Goal of the exercise
Starting with the first line and ending with the line that holds "[595,587,636,599] Next. ->", repeat the material exactly.

Given data

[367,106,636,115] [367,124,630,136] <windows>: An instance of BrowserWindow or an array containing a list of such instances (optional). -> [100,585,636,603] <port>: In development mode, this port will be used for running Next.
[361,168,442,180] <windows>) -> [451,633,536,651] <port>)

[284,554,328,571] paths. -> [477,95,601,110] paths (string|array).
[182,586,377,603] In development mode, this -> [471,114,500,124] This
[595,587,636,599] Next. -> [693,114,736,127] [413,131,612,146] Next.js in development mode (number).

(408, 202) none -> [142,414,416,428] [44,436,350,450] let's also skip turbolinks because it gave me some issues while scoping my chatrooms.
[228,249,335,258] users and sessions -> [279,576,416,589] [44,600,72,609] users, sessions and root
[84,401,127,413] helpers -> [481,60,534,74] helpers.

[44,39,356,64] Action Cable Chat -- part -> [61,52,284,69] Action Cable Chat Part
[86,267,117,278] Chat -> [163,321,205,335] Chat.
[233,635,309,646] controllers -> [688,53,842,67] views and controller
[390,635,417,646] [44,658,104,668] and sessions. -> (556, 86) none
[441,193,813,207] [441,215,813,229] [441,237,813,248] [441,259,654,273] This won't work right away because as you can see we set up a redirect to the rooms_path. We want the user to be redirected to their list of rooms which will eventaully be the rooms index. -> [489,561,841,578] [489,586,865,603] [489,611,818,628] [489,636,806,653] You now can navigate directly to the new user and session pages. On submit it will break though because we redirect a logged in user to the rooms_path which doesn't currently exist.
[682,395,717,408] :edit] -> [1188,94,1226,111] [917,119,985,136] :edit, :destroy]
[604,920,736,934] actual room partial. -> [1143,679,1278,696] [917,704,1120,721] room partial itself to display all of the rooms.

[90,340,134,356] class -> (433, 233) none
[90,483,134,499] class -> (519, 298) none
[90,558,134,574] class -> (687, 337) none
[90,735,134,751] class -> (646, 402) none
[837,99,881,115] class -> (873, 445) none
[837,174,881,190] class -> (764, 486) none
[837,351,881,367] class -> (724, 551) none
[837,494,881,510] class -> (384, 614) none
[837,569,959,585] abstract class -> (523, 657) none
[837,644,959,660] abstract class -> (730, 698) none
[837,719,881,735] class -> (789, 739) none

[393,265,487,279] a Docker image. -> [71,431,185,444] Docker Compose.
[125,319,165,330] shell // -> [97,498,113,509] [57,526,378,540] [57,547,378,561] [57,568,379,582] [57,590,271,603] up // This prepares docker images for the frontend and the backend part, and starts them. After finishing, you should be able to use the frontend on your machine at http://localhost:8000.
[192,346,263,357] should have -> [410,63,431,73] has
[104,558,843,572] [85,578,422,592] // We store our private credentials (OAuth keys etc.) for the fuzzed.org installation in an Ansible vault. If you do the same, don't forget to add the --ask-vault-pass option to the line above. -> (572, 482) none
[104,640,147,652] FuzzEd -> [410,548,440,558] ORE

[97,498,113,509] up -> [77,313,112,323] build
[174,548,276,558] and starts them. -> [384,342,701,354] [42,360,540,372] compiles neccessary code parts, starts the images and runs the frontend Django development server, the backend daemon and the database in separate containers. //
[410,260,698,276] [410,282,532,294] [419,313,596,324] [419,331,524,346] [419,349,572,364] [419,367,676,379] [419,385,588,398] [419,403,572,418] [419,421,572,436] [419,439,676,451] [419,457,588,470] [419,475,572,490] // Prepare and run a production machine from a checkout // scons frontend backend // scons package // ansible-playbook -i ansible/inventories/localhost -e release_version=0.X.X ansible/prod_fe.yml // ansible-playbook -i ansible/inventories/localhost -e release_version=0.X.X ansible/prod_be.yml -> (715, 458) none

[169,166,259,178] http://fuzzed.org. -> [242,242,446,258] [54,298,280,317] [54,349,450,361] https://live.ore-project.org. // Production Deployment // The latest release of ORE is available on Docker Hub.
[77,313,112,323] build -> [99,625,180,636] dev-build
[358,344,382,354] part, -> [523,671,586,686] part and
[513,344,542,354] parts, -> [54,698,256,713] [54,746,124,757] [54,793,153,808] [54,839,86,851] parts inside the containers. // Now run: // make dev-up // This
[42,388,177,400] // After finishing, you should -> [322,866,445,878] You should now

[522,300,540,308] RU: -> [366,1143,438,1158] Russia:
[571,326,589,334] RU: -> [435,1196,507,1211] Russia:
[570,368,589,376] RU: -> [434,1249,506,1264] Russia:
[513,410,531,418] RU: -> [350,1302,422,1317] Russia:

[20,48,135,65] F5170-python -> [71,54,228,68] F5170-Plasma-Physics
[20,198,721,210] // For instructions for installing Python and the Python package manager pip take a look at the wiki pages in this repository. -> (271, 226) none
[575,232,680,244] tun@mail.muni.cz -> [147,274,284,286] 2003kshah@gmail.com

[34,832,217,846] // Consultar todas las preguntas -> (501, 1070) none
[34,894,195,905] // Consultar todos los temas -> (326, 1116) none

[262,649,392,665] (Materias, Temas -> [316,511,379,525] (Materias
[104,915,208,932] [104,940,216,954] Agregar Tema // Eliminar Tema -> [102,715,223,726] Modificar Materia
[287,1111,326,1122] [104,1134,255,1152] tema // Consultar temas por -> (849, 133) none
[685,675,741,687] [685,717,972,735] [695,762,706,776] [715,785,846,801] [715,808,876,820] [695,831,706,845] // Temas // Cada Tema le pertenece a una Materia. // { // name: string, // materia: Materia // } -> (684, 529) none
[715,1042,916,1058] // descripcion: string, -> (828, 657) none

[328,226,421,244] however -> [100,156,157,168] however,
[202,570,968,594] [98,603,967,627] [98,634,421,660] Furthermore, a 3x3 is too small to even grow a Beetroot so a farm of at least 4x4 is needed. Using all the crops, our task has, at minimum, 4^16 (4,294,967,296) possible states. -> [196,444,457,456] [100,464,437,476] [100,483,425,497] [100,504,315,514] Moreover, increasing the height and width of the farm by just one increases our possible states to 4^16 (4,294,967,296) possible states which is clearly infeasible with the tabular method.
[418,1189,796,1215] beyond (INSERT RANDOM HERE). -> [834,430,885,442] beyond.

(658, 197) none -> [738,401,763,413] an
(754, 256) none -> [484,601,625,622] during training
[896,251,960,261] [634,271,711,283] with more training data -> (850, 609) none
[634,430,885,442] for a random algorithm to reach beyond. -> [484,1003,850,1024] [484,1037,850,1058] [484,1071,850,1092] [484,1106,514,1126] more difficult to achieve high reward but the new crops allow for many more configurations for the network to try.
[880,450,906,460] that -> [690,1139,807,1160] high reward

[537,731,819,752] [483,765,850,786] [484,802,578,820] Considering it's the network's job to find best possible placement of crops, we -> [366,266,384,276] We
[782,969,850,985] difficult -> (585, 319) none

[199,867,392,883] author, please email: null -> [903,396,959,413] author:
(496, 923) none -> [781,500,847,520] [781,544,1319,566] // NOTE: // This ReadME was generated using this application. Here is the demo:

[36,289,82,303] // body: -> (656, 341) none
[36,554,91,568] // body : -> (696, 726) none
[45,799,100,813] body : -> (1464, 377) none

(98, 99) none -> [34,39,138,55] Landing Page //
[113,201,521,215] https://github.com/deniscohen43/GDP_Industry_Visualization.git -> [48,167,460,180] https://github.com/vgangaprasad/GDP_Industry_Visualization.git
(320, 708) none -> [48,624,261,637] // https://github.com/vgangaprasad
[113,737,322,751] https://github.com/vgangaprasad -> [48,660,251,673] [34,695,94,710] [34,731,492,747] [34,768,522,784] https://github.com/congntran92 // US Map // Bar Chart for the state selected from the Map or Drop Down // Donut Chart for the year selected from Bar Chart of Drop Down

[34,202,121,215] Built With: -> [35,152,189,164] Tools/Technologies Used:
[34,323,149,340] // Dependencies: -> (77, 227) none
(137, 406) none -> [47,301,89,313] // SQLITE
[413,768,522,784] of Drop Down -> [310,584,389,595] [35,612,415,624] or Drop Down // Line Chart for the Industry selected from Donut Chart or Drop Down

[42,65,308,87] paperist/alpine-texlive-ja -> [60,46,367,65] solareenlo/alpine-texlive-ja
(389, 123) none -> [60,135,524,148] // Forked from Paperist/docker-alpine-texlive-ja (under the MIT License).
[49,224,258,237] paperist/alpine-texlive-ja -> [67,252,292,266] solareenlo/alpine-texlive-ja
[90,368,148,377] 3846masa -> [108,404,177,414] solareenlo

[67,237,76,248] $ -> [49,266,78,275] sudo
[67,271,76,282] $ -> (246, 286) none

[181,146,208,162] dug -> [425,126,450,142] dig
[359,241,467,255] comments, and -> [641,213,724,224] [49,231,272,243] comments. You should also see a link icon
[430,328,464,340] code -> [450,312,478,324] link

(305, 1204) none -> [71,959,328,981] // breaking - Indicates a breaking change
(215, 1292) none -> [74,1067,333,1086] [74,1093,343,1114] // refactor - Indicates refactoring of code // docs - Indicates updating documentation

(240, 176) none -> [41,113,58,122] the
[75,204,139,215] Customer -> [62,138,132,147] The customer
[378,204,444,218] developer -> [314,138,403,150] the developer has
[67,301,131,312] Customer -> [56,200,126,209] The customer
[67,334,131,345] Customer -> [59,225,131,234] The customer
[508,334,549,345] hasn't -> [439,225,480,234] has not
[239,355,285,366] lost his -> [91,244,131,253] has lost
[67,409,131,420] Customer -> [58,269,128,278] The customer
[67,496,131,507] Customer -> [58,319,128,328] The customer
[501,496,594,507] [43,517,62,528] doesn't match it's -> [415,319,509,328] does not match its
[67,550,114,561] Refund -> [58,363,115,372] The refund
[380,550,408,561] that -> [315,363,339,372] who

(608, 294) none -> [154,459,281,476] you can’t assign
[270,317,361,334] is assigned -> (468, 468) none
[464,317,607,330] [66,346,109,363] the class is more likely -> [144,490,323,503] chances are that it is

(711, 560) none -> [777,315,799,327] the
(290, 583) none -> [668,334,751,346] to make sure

Output for this exercise
[367,106,636,115] [367,124,630,136] <windows>: An instance of BrowserWindow or an array containing a list of such instances (optional). -> [100,585,636,603] <port>: In development mode, this port will be used for running Next.
[361,168,442,180] <windows>) -> [451,633,536,651] <port>)

[284,554,328,571] paths. -> [477,95,601,110] paths (string|array).
[182,586,377,603] In development mode, this -> [471,114,500,124] This
[595,587,636,599] Next. -> [693,114,736,127] [413,131,612,146] Next.js in development mode (number).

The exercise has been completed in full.